Tally every line below where "localhost" appears, then report the total alone.

[Source material — start]

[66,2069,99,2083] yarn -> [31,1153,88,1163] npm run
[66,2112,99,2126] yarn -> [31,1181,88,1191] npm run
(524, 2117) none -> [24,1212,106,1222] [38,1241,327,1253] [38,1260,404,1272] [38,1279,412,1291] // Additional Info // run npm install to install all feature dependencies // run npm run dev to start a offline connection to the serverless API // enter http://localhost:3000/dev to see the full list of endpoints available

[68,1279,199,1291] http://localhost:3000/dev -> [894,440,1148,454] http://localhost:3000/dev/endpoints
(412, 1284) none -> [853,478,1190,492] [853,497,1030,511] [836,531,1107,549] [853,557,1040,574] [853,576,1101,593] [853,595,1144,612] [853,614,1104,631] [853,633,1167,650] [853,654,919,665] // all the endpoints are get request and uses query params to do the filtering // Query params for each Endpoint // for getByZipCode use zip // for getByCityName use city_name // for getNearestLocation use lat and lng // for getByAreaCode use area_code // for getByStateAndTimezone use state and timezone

[Source material — finish]
[Source material — start]

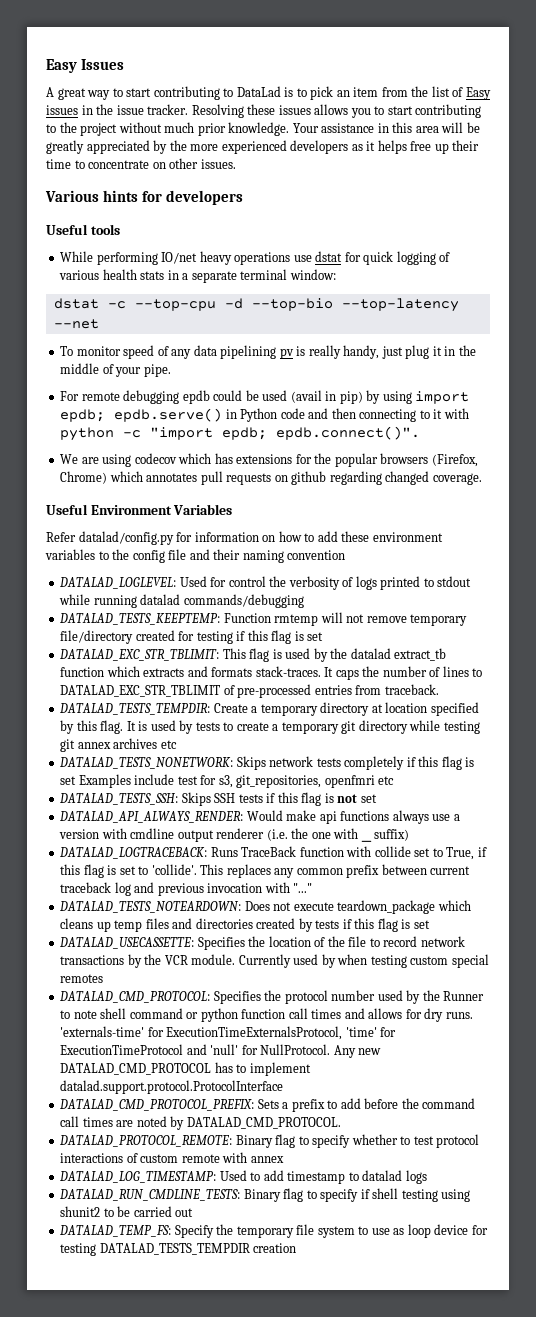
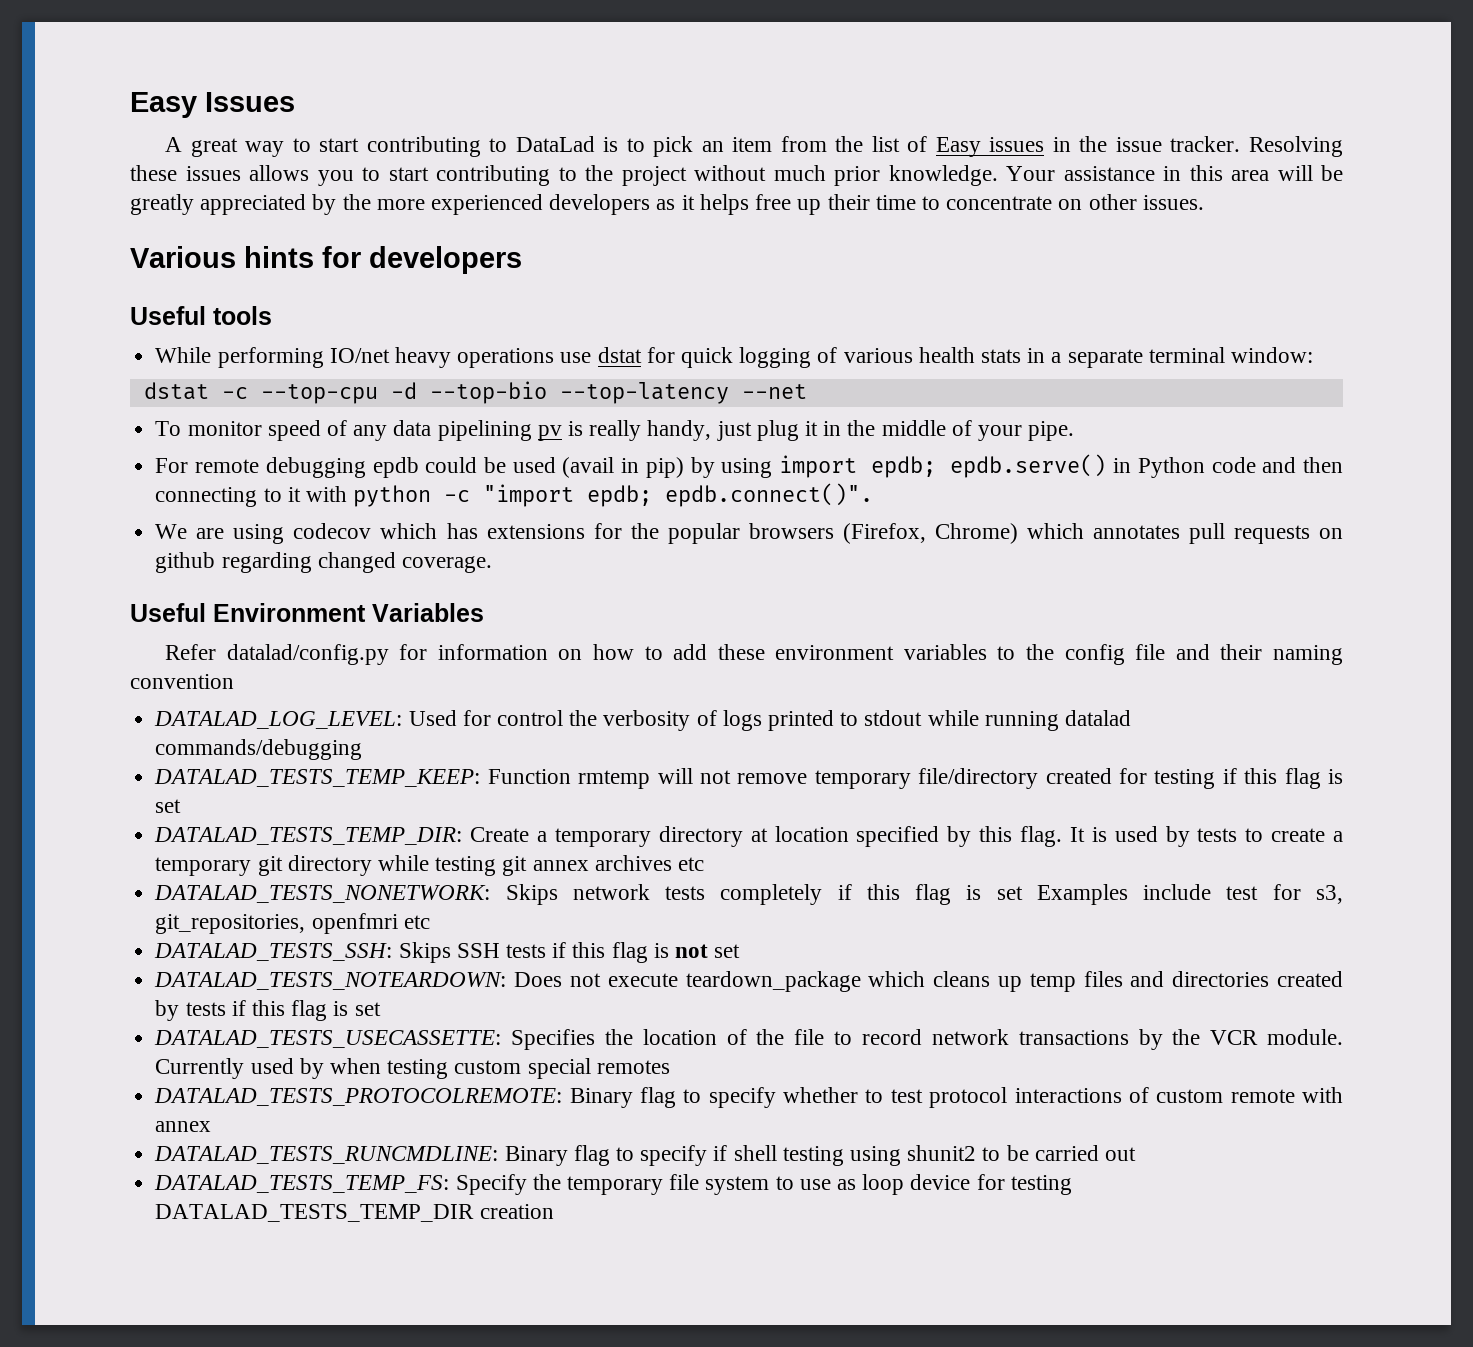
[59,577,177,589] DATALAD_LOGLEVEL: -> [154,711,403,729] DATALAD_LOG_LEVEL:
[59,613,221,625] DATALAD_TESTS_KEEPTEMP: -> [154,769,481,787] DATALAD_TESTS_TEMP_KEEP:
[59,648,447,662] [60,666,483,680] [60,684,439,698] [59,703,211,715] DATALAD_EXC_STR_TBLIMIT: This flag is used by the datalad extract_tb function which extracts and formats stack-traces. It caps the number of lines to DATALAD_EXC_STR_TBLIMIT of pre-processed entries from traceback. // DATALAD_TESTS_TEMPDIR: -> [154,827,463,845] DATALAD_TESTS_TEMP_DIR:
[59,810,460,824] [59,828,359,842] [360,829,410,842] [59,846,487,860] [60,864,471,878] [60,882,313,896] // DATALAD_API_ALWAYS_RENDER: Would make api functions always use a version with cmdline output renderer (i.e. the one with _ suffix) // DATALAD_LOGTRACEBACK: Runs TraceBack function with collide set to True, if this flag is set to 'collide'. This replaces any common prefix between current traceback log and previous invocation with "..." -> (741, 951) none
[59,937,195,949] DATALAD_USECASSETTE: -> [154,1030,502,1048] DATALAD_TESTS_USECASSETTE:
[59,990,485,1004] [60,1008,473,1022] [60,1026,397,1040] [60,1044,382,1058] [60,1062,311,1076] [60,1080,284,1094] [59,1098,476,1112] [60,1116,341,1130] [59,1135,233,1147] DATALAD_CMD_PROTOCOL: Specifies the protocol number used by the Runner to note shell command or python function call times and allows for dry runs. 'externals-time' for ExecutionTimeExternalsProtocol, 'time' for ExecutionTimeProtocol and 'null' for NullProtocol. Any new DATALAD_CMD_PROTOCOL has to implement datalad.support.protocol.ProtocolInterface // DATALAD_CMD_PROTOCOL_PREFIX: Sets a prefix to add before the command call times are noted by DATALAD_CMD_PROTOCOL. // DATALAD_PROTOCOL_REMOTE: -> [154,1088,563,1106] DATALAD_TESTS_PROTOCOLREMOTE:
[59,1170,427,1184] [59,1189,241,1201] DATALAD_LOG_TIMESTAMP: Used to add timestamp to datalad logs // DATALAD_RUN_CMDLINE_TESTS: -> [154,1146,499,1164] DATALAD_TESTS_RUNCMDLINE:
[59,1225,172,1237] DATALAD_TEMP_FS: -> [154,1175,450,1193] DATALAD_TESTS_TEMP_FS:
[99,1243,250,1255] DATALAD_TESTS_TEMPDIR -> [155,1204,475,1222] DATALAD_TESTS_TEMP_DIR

[Source material — finish]

__Your response__: 2